By the time she came to my room looking for a permanent solution, she’d been taking fluconazole
or diflucan once per week for several years, which apparently was keeping the condition
under control. My second concern was that her husband, when he could come home, they’d
engage in intimate relations frequently in a short period of time, which is causing major
discomfort and aggravation for her. My third concern was that her diet and lifestyle were
faulted and were in dire need of an overhaul if a permanent change in her yeast infection
was to be expected. What Sharon and her doctor were blissfully
unaware of was that she still had the primary complaint of vaginal thrush, but in addition,
developed side effects from diflucan for a five-year period on a weekly basis. And these
side effects included low-grade nausea, pale colored stools, and annoying red skin rashes
around the tops of her thighs and upper back. She was prescribed hydrocortisone cream for
skin rash and took laxatives for constipation she was getting regularly. Incredibly, she
learned to live with the nausea and accept it as a part of life, and was entirely unaware
that it was a fluconazole side effect. What a miserable life this poor woman had to lead
all those years? This case isn’t unusual when you think about
it. We get people like this quite regularly. The primary complaint has been suppressed
by a drug, but then several secondary side effects are produced, which are given more
drugs. How stupid is that? We see this all the time. That’s like maxing out on a credit
card then taking other damn credit cards to pay off the primary credit card. How stupid
is that? How did Sharon fail? What recommendations
did I recommend? Our first consultation was for one and a half hours, and we got a lot
of things straight. Particularly, the point that something had to change if she wanted
her infection to clear up. In my book, I’ve said time and again, the definition of insanity
is doing the same crap over again and expecting a different result. You can’t do it. This
woman had to make changes. My recommendations for her were to change her shift work into
a day shift to get her lifestyle sorted. Get her immune function right. And to make sure
her husband was aware of the problem that was caused. All those three concerns I had,
had to be addressed if we wanted a permanent result to ensue. This woman was put on Canxida,
my antifungal product. We had a fantastic result with her.
This woman was put on the recommendations in Chapter 5 of Candida Crusher. She used
boric acid for internal treatment, particularly before the period, and we had an incredibly
good result with her. It took several months, but we got increasingly good results. I’ve
recently been in touch with Sharon and guess what? She’s got no more vaginal thrush. Fifteen
years of suffering. Hundreds of doctor’s visits. Thousands of dollars it cost. All gone. Because
she was committed to make the change. Are you committed to make the change?
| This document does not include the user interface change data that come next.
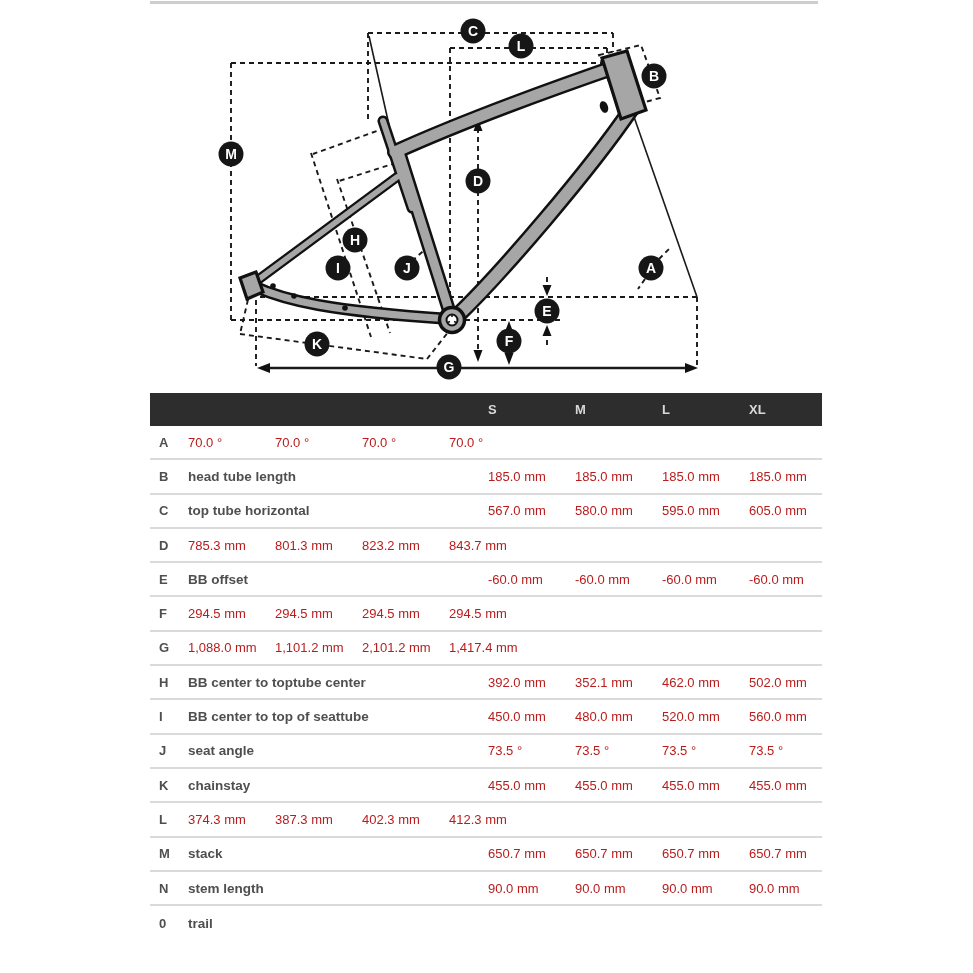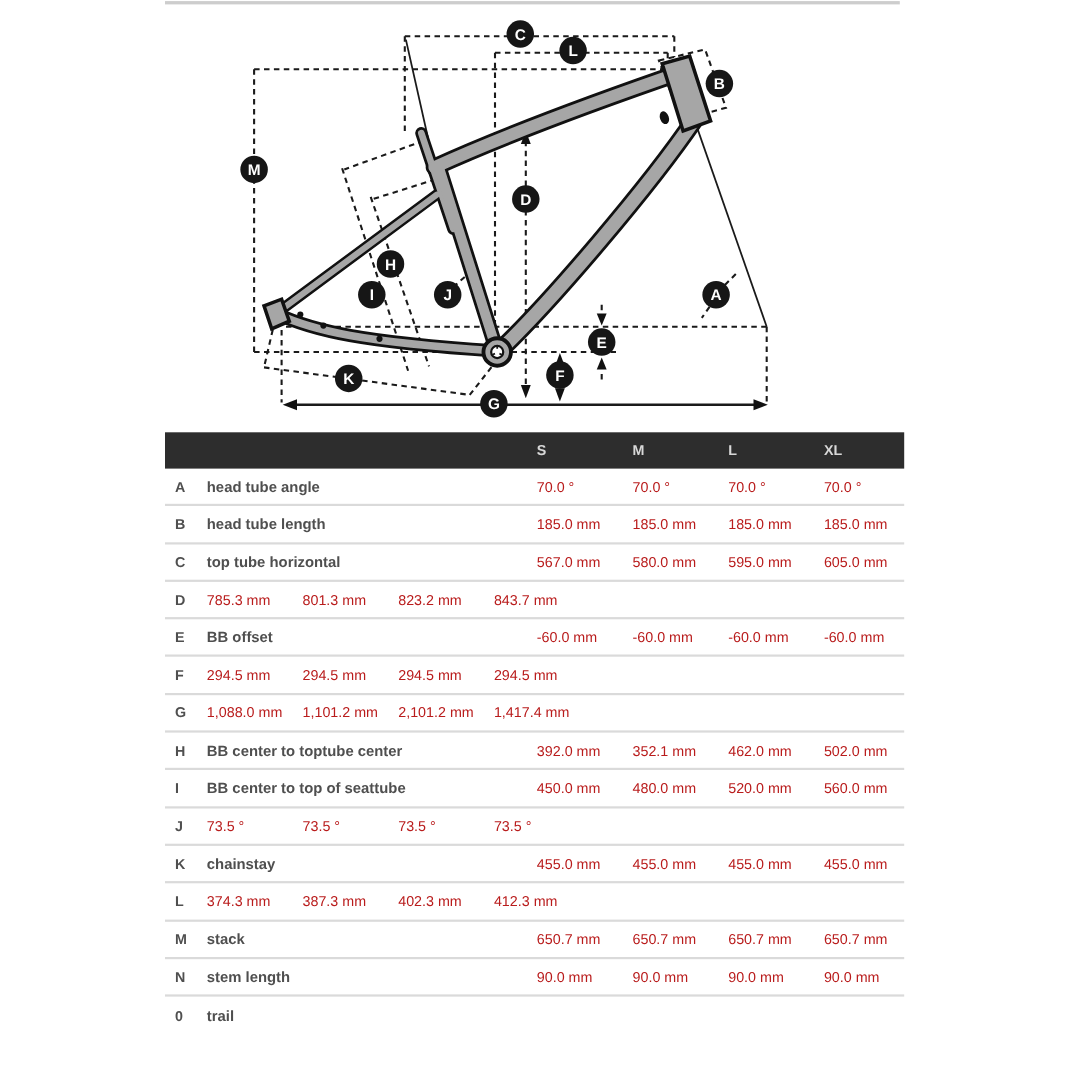--- a/index.html
+++ b/index.html
@@ -160,7 +160,6 @@
     <div id="tbody">
         <div class="trow">
           <div class="key">A</div>
-          <div class="pname">head tube angle</div>
           <div class="val">70.0 °</div>
           <div class="val">70.0 °</div>
           <div class="val">70.0 °</div>

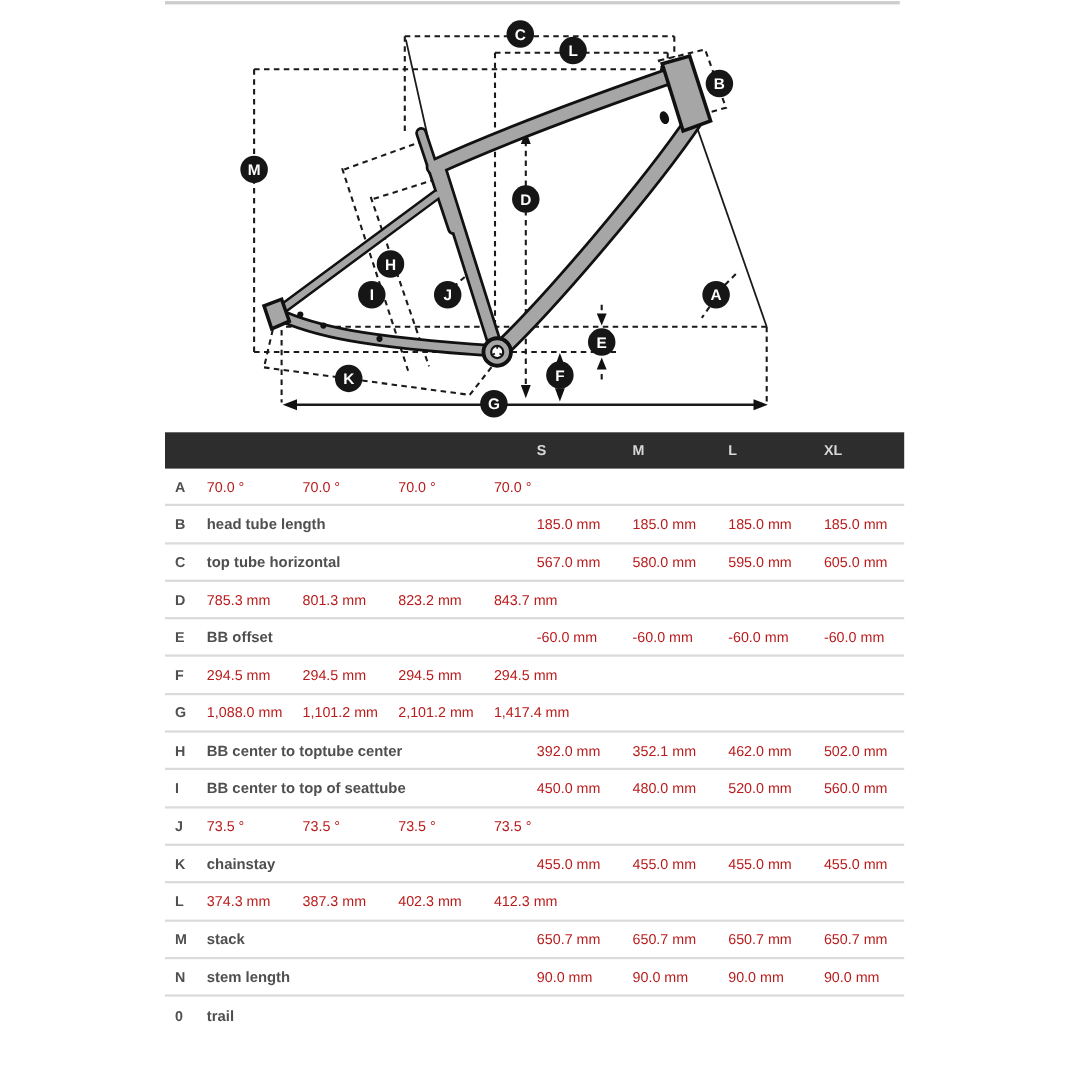--- a/index.html
+++ b/index.html
@@ -228,6 +228,7 @@
         </div>
         <div class="trow">
           <div class="key">J</div>
+          <div class="pname">seat angle</div>
           <div class="val">73.5 °</div>
           <div class="val">73.5 °</div>
           <div class="val">73.5 °</div>

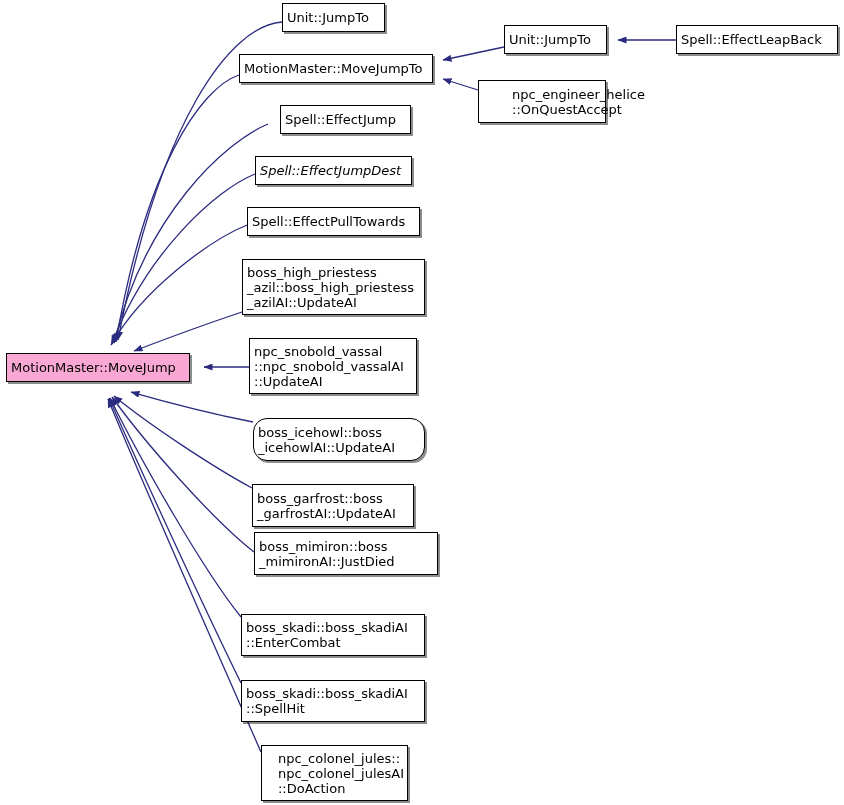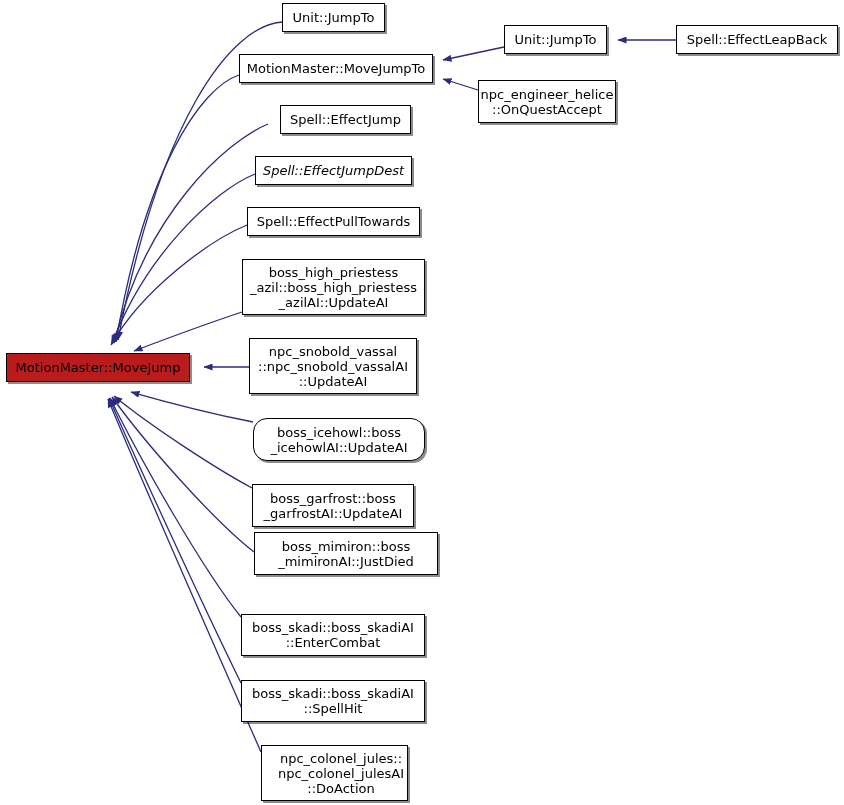--- a/index.html
+++ b/index.html
@@ -38,7 +38,7 @@
     display: flex;
     align-items: center;
     justify-content: center;
-    text-align: center;
+    text-align: left;
     white-space: pre-line;
     box-shadow: 2px 2px 0 rgba(0,0,0,0.45);
     z-index: 2;

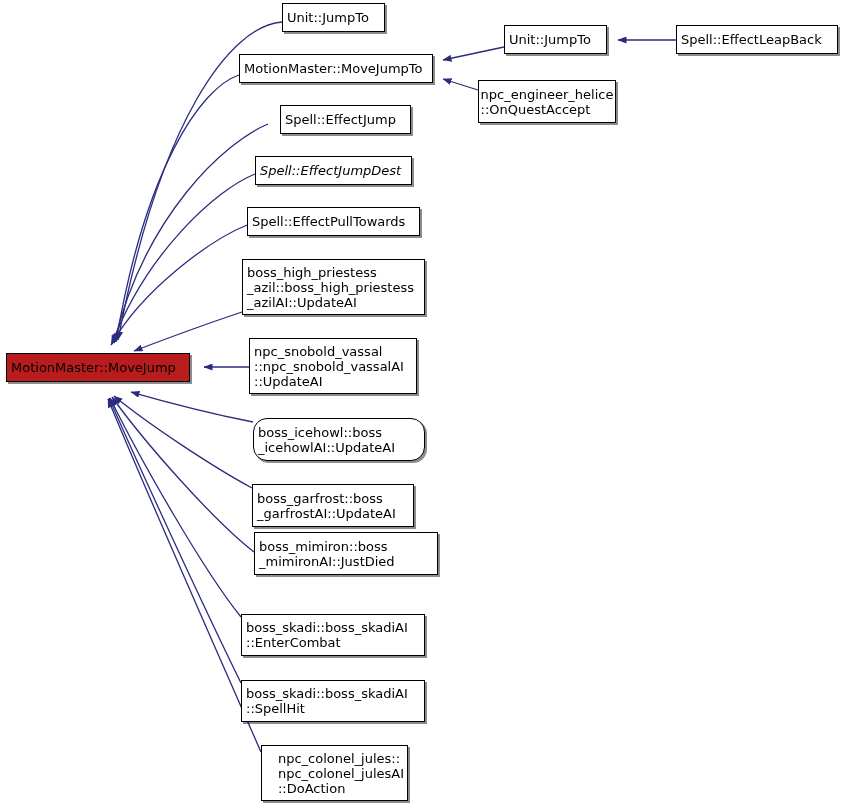--- a/index.html
+++ b/index.html
@@ -109,7 +109,7 @@
 npc_colonel_julesAI
 ::DoAction</span></div>
       <div class="node" style="left: 504px; top: 25px; width: 103px; height: 29px;"><span class="node-label">Unit::JumpTo</span></div>
-      <div class="node" style="left: 478px; top: 80px; width: 138px; height: 43px;"><span class="node-label">npc_engineer_helice
+      <div class="node" style="left: 478px; top: 80px; width: 128px; height: 43px; padding-left: 33px;"><span class="node-label">npc_engineer_helice
 ::OnQuestAccept</span></div>
       <div class="node" style="left: 676px; top: 25px; width: 162px; height: 29px;"><span class="node-label">Spell::EffectLeapBack</span></div>
     </div>

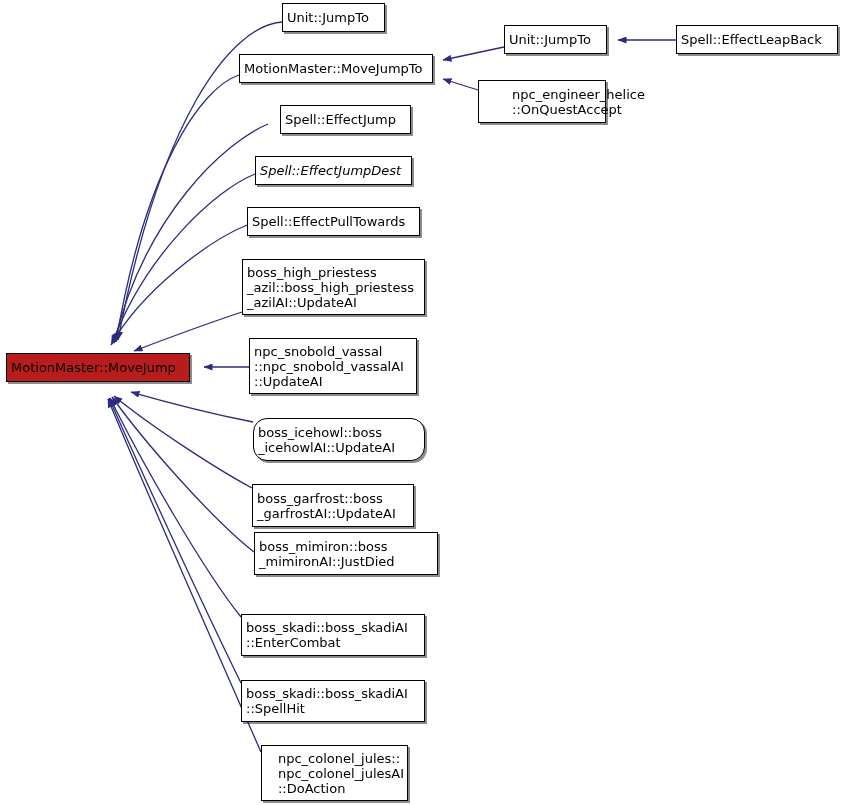--- a/index.html
+++ b/index.html
@@ -44,7 +44,7 @@
     z-index: 2;
   }
   .node.current {
-    background: #b91c1c;
+    background: #f9a8d4;
     border: 1px solid #000000;
   }
   .node-label {

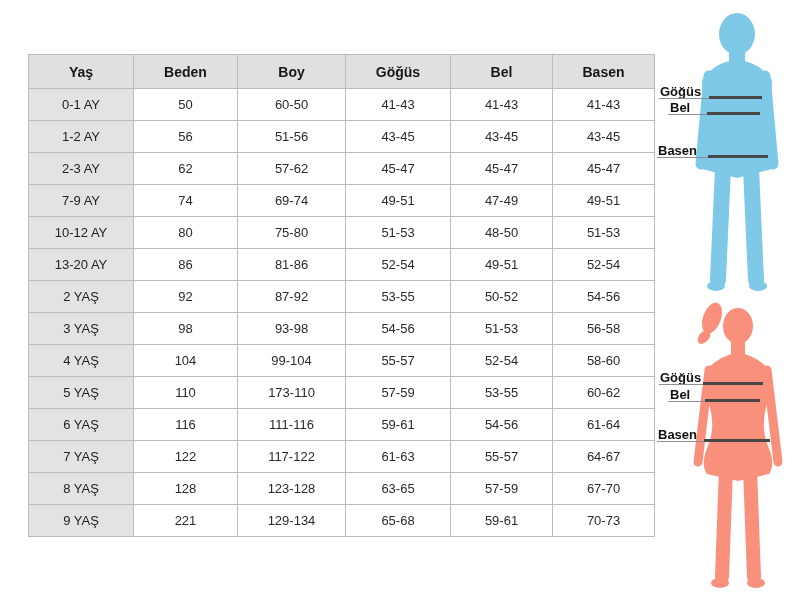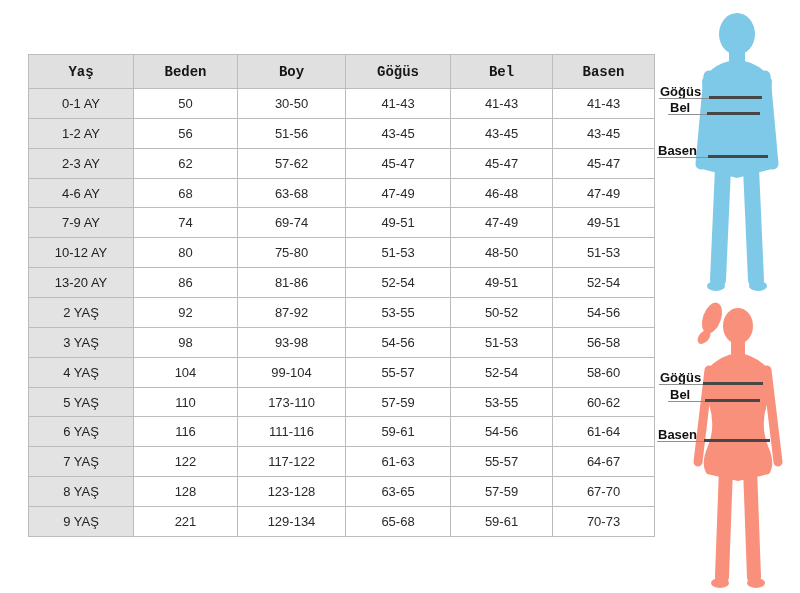--- a/index.html
+++ b/index.html
@@ -16,7 +16,7 @@
     border:1px solid #bcbcbc;text-align:center;vertical-align:middle;padding:0;
   }
   table.size-table th{
-    background:#e0e0e0;font-weight:bold;font-size:14px;color:#161616;height:33px;font-family:Liberation Mono, monospace;
+    background:#e0e0e0;font-weight:bold;font-size:14px;color:#161616;height:33px;
   }
   table.size-table td{
     background:#ffffff;font-size:13px;color:#2a2a2a;

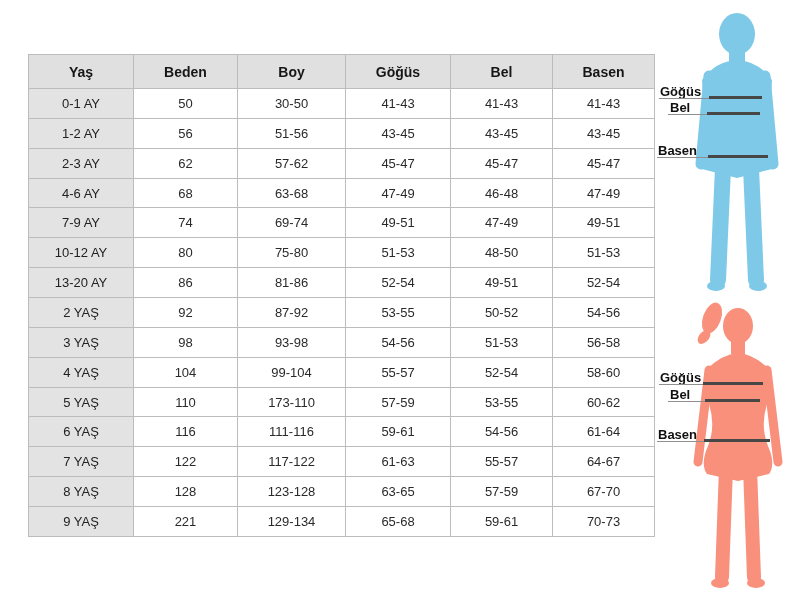--- a/index.html
+++ b/index.html
@@ -82,7 +82,7 @@
         <tr>
           <td>0-1 AY</td>
           <td>50</td>
-          <td>30-50</td>
+          <td>60-50</td>
           <td>41-43</td>
           <td>41-43</td>
           <td>41-43</td>

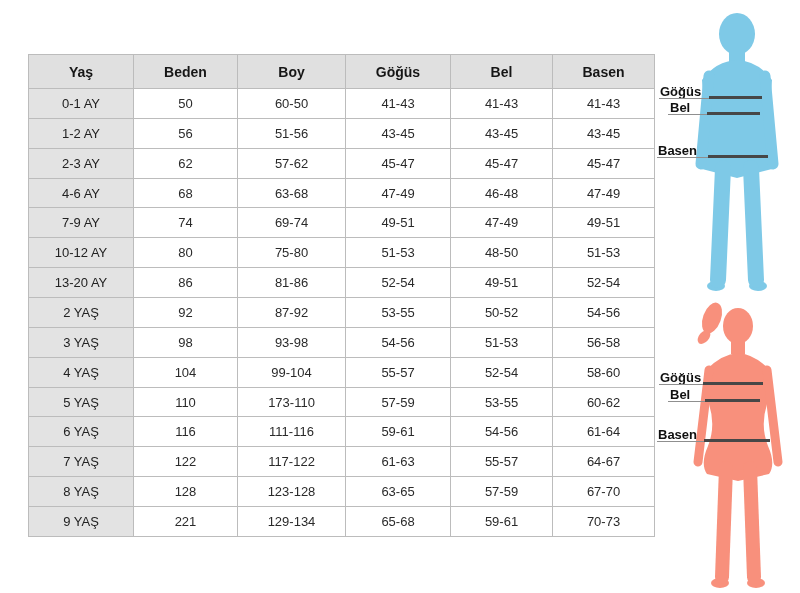--- a/index.html
+++ b/index.html
@@ -104,14 +104,6 @@
           <td>45-47</td>
         </tr>
         <tr>
-          <td>4-6 AY</td>
-          <td>68</td>
-          <td>63-68</td>
-          <td>47-49</td>
-          <td>46-48</td>
-          <td>47-49</td>
-        </tr>
-        <tr>
           <td>7-9 AY</td>
           <td>74</td>
           <td>69-74</td>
If you’ve got vaginal thrush and you’re watching this now, you can nail this condition, but
you need to be a person with determination, perseverance and willing to make these changes.
If you can’t make the change, keep visiting the doctor, keep spending your money, keep
getting the crappy results, keep having a poor intimate life, and don’t complain to
me if you aren’t willing to make those changes. If you’re ready to make the change and commit,
it will happen for you, too. I hope this has been an enlightening video
for you, and I haven’t barked at you too much. I don’t mean to be like that, but I love getting
results with patients. And I know that with good patients or patients looking for a good
doctor, the good doctor is looking for the good patient. When the patient complies and
we get an agreement there that we want to get rid of the condition and we’re willing
to do what it takes and we’ve got the right protocol in place, we’re going to nail the
problem. It’s as simple as that. Thanks for tuning into my video.